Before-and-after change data
◇ ◇ ◇

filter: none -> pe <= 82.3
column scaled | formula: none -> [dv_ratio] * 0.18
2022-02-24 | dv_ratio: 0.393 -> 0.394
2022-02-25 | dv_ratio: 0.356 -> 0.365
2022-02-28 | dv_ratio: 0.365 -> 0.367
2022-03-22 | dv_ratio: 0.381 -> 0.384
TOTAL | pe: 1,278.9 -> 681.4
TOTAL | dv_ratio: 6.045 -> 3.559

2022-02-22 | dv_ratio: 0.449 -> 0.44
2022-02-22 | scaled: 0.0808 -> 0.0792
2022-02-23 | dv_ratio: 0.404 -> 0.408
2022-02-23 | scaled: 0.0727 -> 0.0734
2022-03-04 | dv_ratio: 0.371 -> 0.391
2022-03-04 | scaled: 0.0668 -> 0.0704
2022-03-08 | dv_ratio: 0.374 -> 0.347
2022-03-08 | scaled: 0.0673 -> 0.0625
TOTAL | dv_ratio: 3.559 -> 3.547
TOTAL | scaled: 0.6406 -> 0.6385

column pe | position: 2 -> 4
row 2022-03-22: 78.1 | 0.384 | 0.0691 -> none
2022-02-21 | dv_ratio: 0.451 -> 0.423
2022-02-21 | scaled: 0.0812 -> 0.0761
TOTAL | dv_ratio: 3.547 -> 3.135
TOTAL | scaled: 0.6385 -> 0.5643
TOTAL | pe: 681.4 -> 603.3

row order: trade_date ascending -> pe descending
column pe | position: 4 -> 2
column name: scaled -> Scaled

◇ ◇ ◇

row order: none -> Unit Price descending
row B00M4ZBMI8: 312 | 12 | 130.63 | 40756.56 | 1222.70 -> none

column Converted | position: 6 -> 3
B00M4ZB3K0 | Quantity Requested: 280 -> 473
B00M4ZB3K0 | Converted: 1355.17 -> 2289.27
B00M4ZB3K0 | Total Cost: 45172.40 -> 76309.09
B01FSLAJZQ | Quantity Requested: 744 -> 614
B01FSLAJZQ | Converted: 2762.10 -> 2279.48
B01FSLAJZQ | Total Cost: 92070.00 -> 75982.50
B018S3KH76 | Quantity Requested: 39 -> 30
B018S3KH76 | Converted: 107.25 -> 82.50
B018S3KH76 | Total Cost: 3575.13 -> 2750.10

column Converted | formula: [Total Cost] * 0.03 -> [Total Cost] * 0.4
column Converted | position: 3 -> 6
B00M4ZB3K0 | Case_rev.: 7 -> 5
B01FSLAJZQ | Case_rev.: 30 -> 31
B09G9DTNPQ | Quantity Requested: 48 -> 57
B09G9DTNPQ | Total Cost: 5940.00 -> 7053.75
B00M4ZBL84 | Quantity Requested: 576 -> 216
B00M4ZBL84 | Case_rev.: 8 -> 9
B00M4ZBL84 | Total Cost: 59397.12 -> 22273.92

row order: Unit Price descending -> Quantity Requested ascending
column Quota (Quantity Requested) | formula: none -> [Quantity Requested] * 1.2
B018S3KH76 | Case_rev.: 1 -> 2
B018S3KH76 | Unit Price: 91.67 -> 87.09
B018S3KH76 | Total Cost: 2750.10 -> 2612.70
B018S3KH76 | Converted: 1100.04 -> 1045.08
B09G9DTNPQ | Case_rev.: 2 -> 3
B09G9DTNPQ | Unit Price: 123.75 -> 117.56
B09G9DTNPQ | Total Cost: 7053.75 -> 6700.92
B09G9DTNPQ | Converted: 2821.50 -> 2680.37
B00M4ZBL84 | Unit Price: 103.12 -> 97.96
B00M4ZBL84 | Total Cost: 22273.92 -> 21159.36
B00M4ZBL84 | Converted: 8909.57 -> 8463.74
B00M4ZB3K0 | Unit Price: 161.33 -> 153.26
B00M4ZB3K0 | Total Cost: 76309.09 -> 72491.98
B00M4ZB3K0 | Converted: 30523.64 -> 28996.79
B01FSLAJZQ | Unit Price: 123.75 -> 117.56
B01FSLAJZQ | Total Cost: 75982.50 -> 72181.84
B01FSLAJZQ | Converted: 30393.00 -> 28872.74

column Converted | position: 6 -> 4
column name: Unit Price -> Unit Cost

◇ ◇ ◇

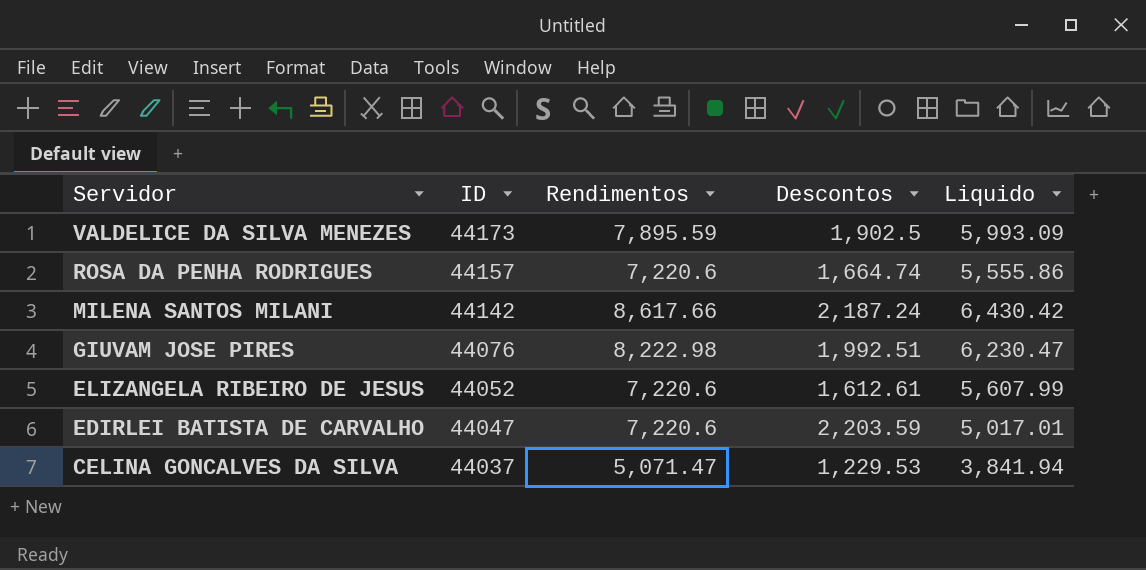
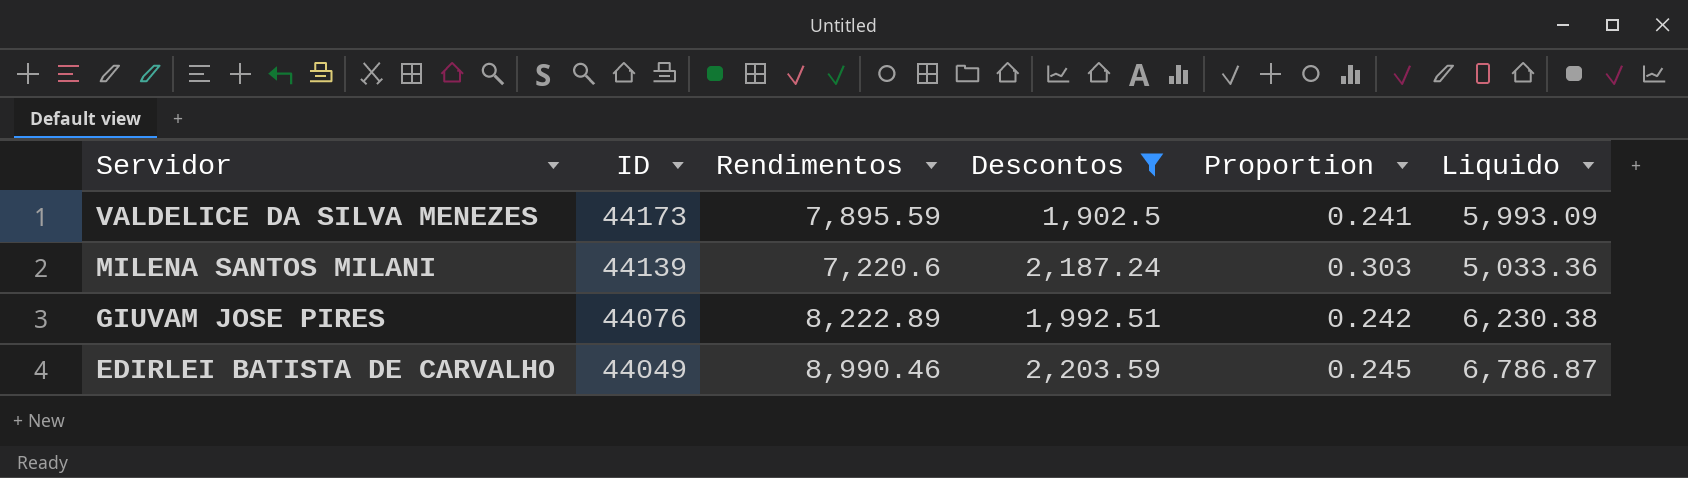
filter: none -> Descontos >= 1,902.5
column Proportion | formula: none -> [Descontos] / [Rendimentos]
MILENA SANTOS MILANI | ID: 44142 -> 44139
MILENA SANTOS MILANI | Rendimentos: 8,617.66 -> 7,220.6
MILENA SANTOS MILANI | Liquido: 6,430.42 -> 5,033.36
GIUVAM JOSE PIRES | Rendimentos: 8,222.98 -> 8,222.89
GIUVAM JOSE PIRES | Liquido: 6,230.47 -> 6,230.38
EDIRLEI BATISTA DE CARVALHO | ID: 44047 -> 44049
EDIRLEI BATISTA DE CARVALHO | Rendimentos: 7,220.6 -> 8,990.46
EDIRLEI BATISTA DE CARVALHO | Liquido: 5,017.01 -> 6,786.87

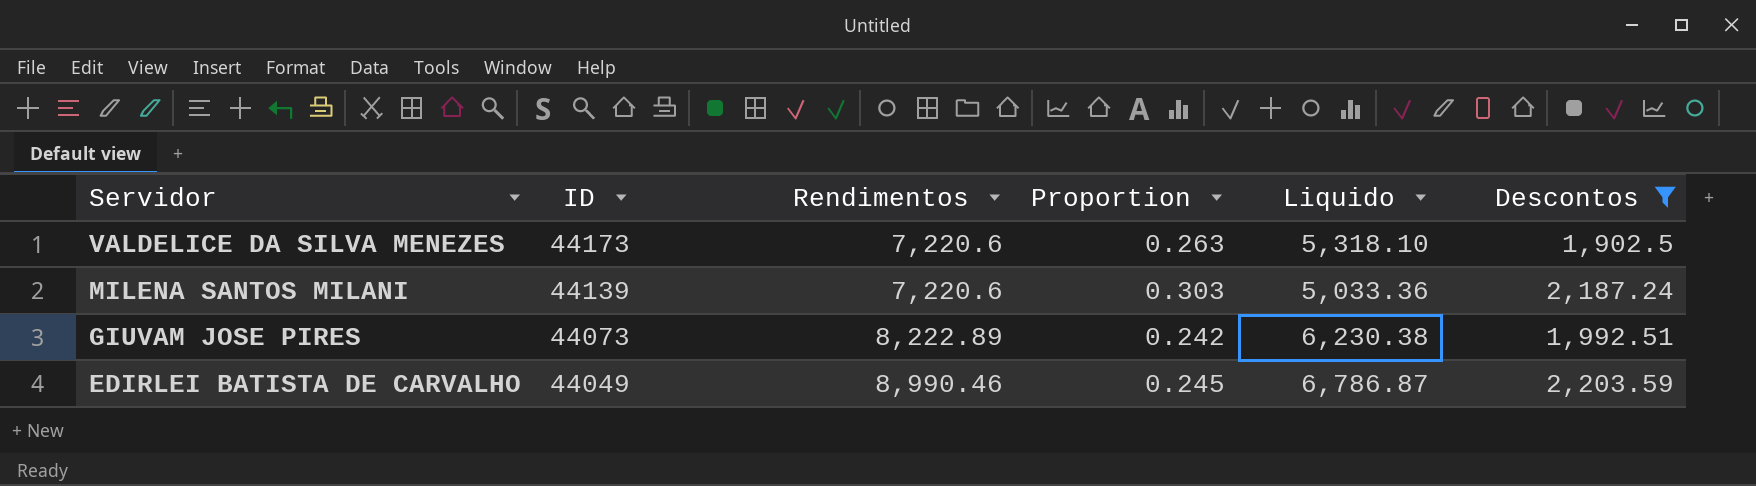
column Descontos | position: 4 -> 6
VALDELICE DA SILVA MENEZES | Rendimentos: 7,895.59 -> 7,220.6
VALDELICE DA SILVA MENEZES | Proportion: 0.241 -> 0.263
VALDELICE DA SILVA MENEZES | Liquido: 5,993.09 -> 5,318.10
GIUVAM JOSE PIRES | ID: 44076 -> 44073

◇ ◇ ◇

Assignment
Go back to the lines above and output, exactly as they stand, the ones from the line containing "GIUVAM JOSE PIRES | Liquido: 6,230.47" to the line containing "GIUVAM JOSE PIRES | ID: 44076 -> 44073". Leave all pictures behind.

Answer to this problem
GIUVAM JOSE PIRES | Liquido: 6,230.47 -> 6,230.38
EDIRLEI BATISTA DE CARVALHO | ID: 44047 -> 44049
EDIRLEI BATISTA DE CARVALHO | Rendimentos: 7,220.6 -> 8,990.46
EDIRLEI BATISTA DE CARVALHO | Liquido: 5,017.01 -> 6,786.87

column Descontos | position: 4 -> 6
VALDELICE DA SILVA MENEZES | Rendimentos: 7,895.59 -> 7,220.6
VALDELICE DA SILVA MENEZES | Proportion: 0.241 -> 0.263
VALDELICE DA SILVA MENEZES | Liquido: 5,993.09 -> 5,318.10
GIUVAM JOSE PIRES | ID: 44076 -> 44073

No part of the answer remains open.